THE RECORDS Start Marker
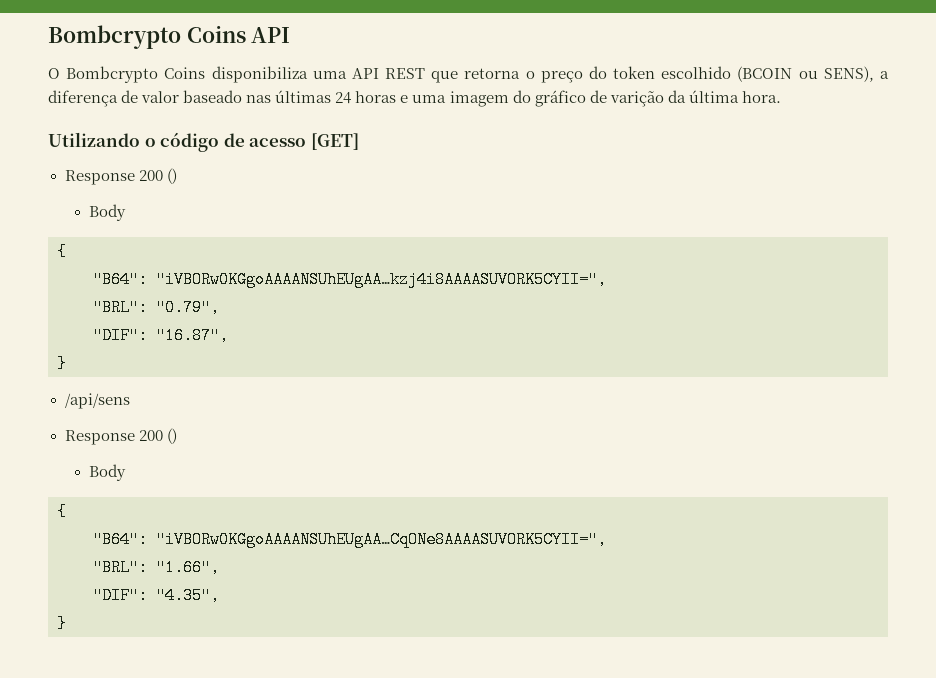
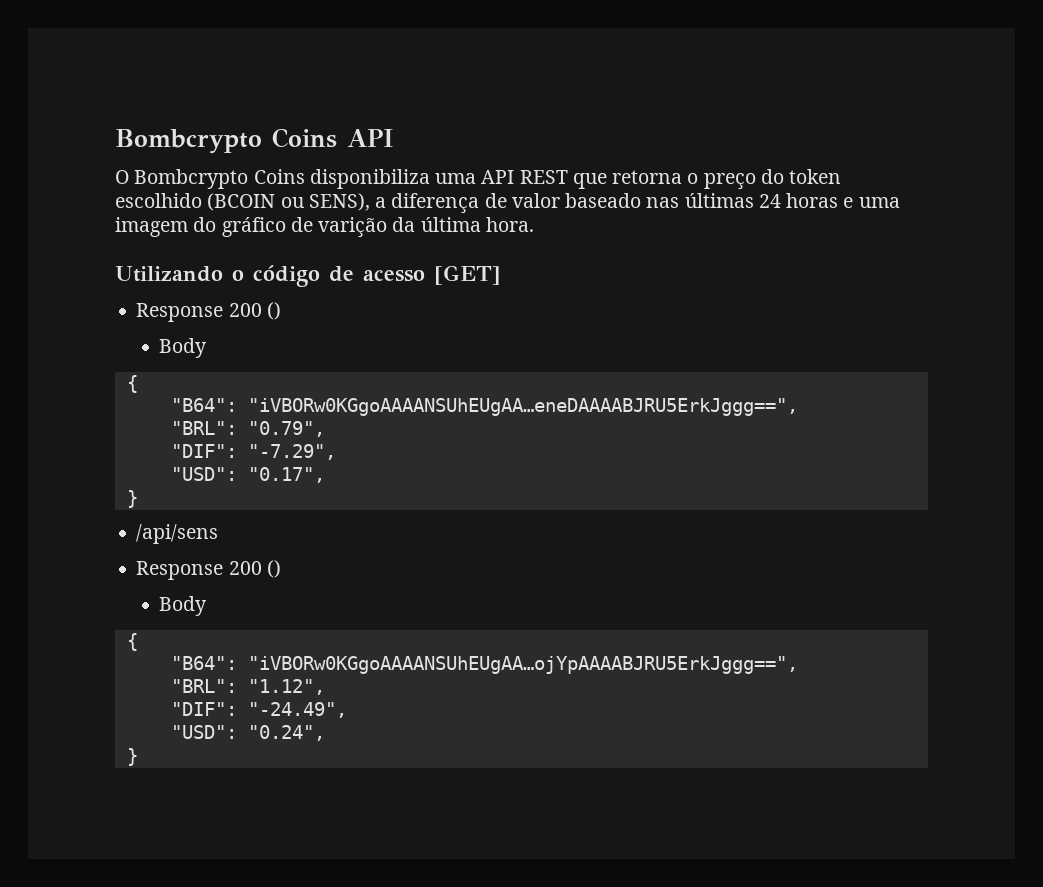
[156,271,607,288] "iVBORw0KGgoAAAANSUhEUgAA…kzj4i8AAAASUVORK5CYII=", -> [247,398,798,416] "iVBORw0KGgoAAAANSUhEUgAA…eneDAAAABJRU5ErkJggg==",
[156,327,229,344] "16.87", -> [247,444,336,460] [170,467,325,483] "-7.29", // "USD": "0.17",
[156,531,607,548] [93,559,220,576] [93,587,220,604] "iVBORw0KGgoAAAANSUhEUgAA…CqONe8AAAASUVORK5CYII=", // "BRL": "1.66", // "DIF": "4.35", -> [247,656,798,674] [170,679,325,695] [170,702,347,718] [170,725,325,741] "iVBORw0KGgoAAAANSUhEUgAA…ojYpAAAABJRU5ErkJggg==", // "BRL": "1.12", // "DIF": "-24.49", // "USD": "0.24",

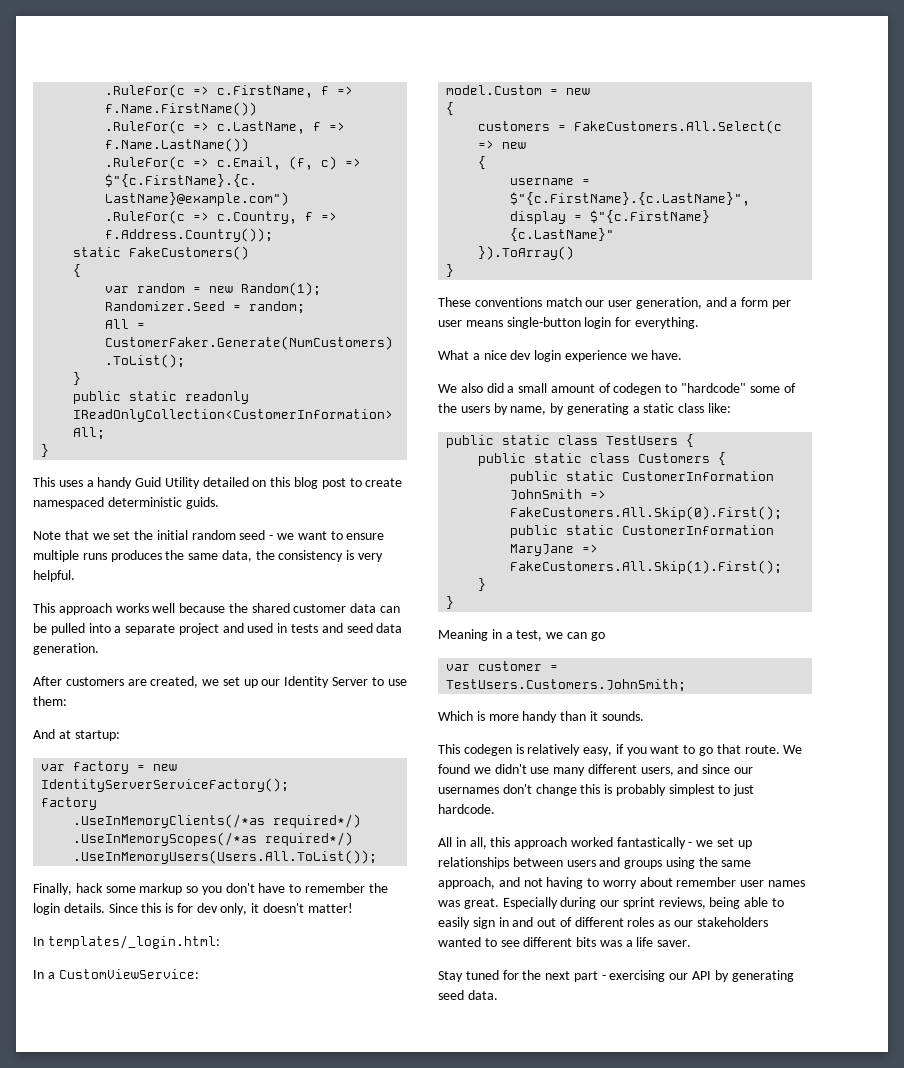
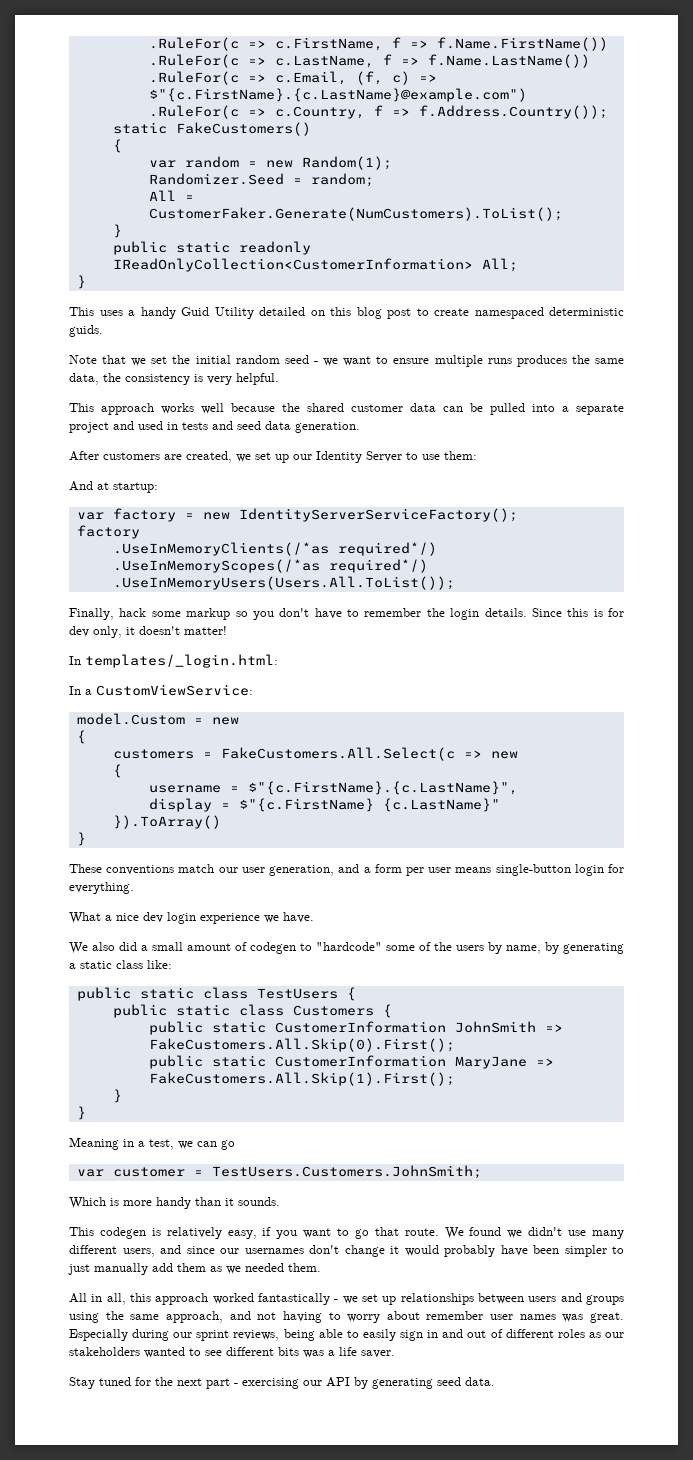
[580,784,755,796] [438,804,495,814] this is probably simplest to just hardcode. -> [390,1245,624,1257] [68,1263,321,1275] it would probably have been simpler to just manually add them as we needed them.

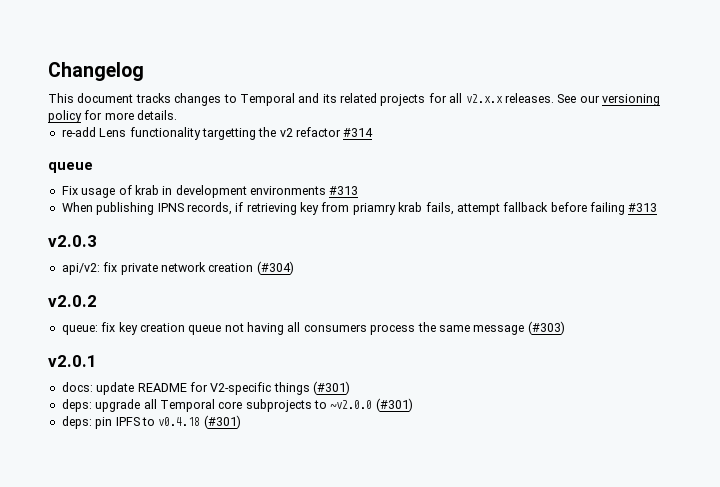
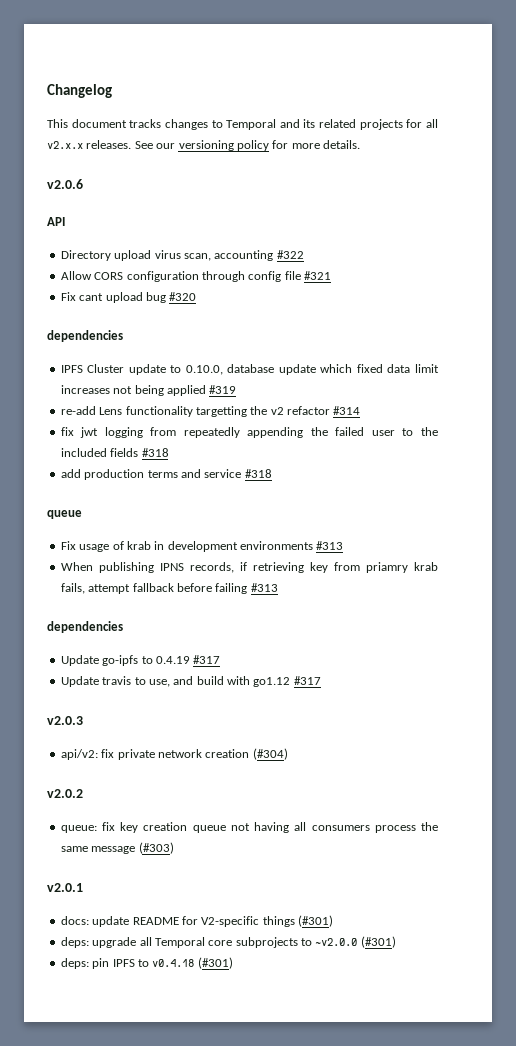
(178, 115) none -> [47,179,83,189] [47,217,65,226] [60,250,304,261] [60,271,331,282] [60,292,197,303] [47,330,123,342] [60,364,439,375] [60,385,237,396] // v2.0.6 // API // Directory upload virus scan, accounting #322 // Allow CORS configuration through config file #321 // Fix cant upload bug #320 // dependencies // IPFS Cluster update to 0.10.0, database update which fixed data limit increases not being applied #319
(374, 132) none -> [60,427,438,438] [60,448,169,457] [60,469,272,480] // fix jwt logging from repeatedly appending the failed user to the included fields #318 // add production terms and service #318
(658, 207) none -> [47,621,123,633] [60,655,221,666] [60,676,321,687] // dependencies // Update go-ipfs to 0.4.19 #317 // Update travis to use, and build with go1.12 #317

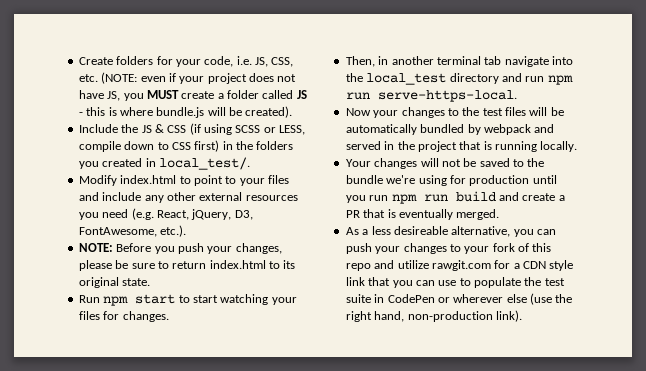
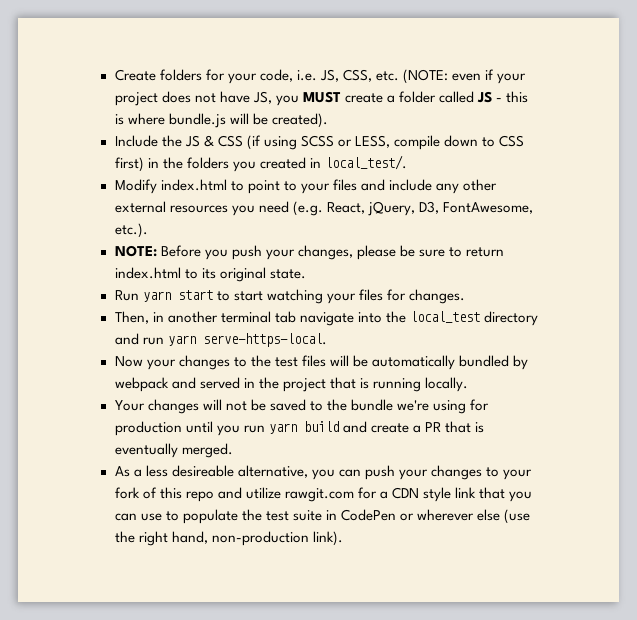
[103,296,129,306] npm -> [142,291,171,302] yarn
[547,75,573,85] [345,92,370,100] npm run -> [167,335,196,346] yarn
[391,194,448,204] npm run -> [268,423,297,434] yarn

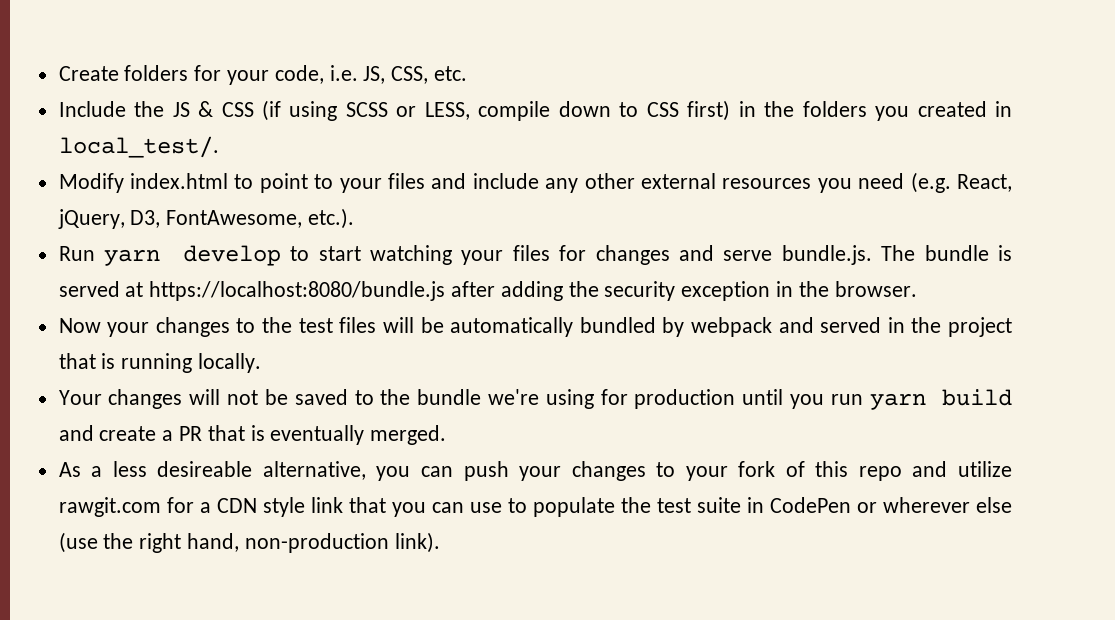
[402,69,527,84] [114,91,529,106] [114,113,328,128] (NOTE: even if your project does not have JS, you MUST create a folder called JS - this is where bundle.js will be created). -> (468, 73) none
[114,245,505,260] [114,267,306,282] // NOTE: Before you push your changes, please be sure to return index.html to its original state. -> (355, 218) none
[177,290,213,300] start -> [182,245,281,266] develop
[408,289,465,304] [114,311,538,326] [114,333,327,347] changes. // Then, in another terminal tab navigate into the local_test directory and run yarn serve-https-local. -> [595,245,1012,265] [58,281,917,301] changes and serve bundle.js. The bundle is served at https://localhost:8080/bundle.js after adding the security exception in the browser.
THE RECORDS End Marker
WHAT TO DO — Going through the entries above, show each line that contains "this".

RESPONSE AREA —
[580,784,755,796] [438,804,495,814] this is probably simplest to just hardcode. -> [390,1245,624,1257] [68,1263,321,1275] it would probably have been simpler to just manually add them as we needed them.
[402,69,527,84] [114,91,529,106] [114,113,328,128] (NOTE: even if your project does not have JS, you MUST create a folder called JS - this is where bundle.js will be created). -> (468, 73) none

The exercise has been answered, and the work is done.